The task
Repeat the entries below exactly. Drop the pictures.

Record set

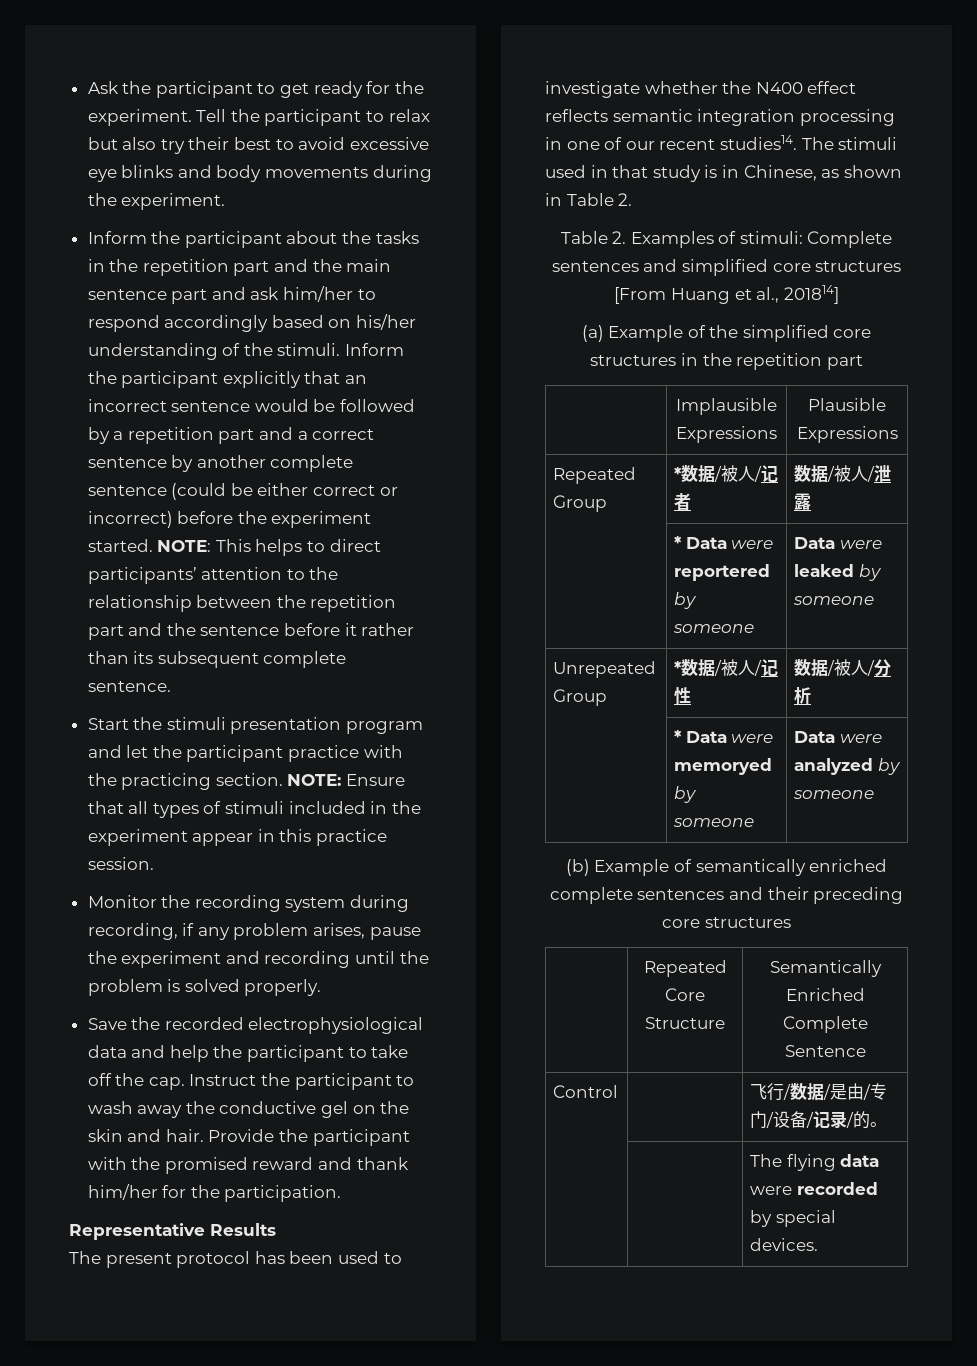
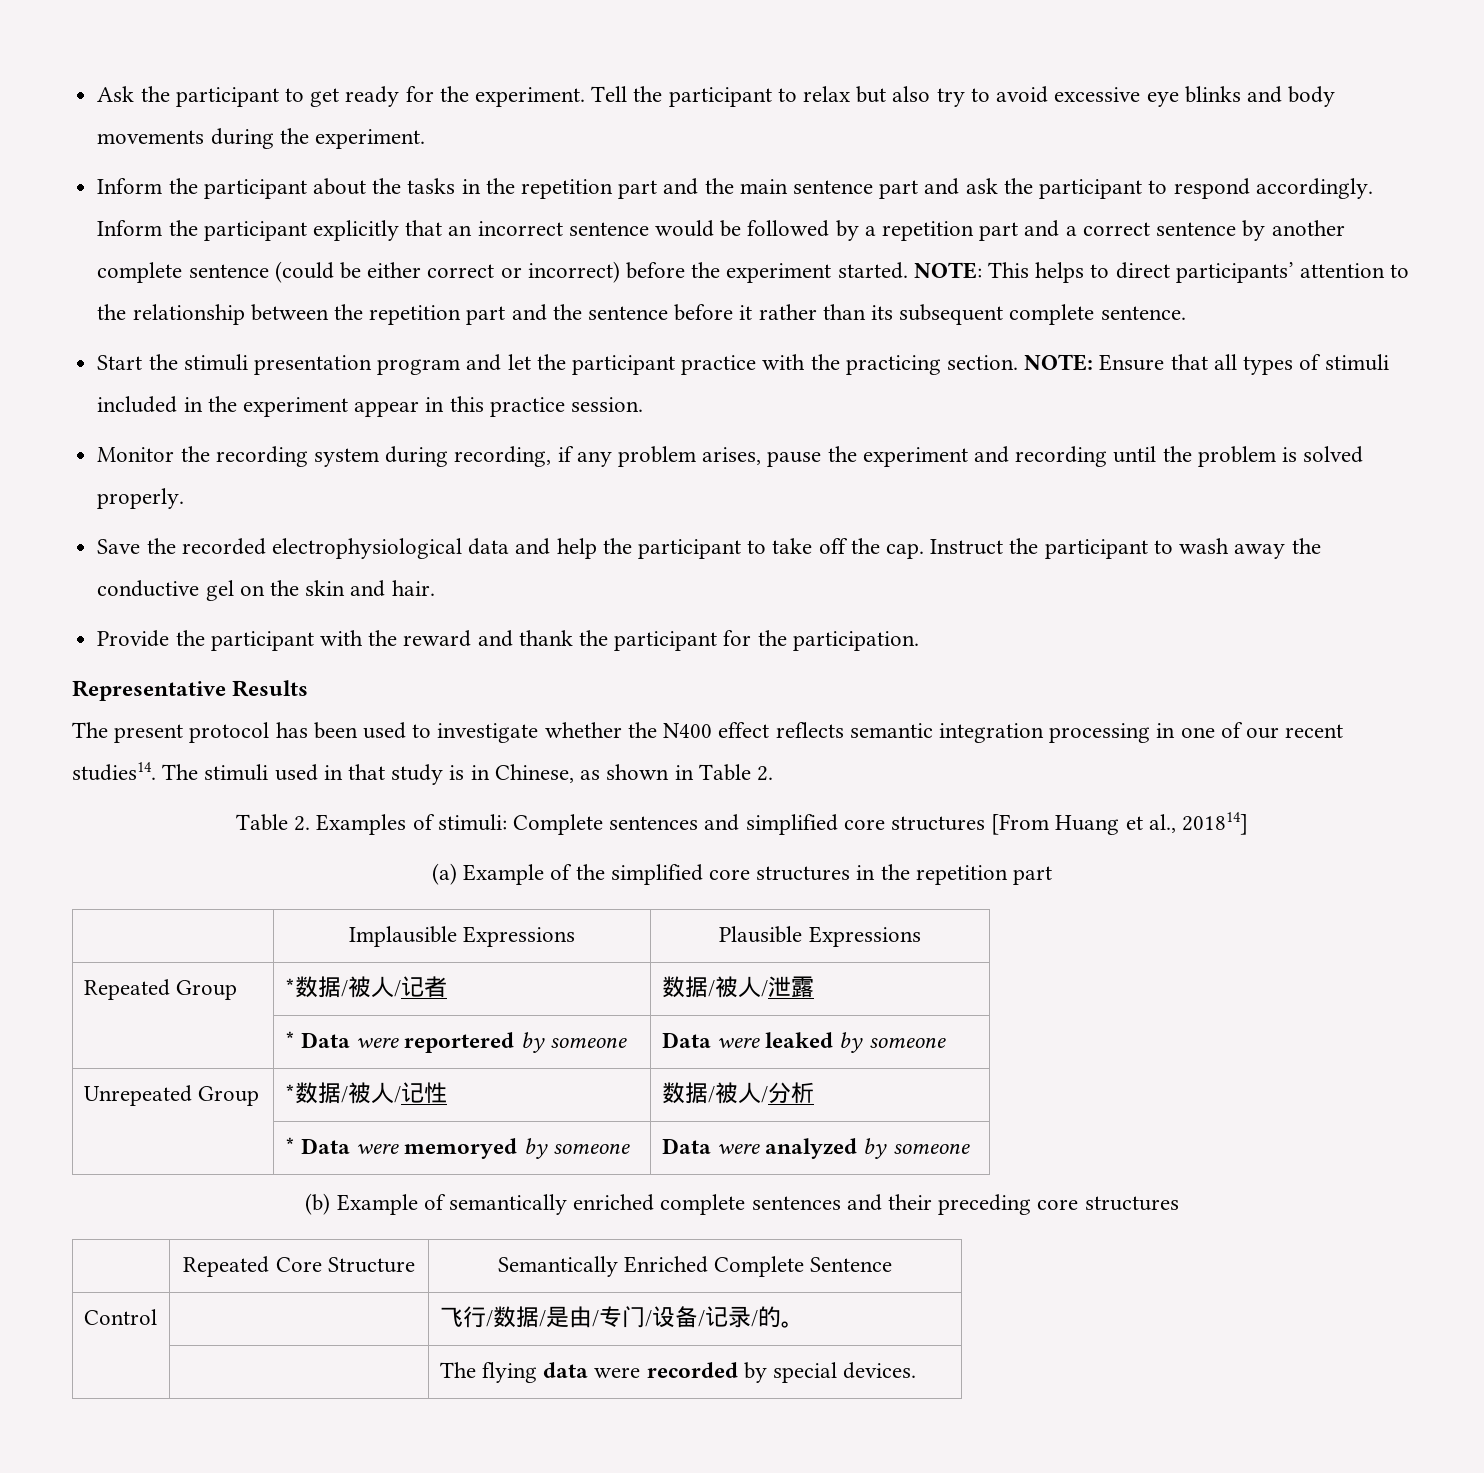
- Tell the participant to relax but also try their best to avoid excessive eye blinks and body movements during the experiment.
+ Tell the participant to relax but also try to avoid excessive eye blinks and body movements during the experiment.
- Inform the participant about the tasks in the repetition part and the main sentence part and ask him/her to respond accordingly based on his/her understanding of the stimuli.
+ Inform the participant about the tasks in the repetition part and the main sentence part and ask the participant to respond accordingly.
- Instruct the participant to wash away the conductive gel on the skin and hair. Provide the participant with the promised reward and thank him/her for the participation.
+ Instruct the participant to wash away the conductive gel on the skin and hair.
+ Provide the participant with the reward and thank the participant for the participation.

Written solution
- Tell the participant to relax but also try their best to avoid excessive eye blinks and body movements during the experiment.
+ Tell the participant to relax but also try to avoid excessive eye blinks and body movements during the experiment.
- Inform the participant about the tasks in the repetition part and the main sentence part and ask him/her to respond accordingly based on his/her understanding of the stimuli.
+ Inform the participant about the tasks in the repetition part and the main sentence part and ask the participant to respond accordingly.
- Instruct the participant to wash away the conductive gel on the skin and hair. Provide the participant with the promised reward and thank him/her for the participation.
+ Instruct the participant to wash away the conductive gel on the skin and hair.
+ Provide the participant with the reward and thank the participant for the participation.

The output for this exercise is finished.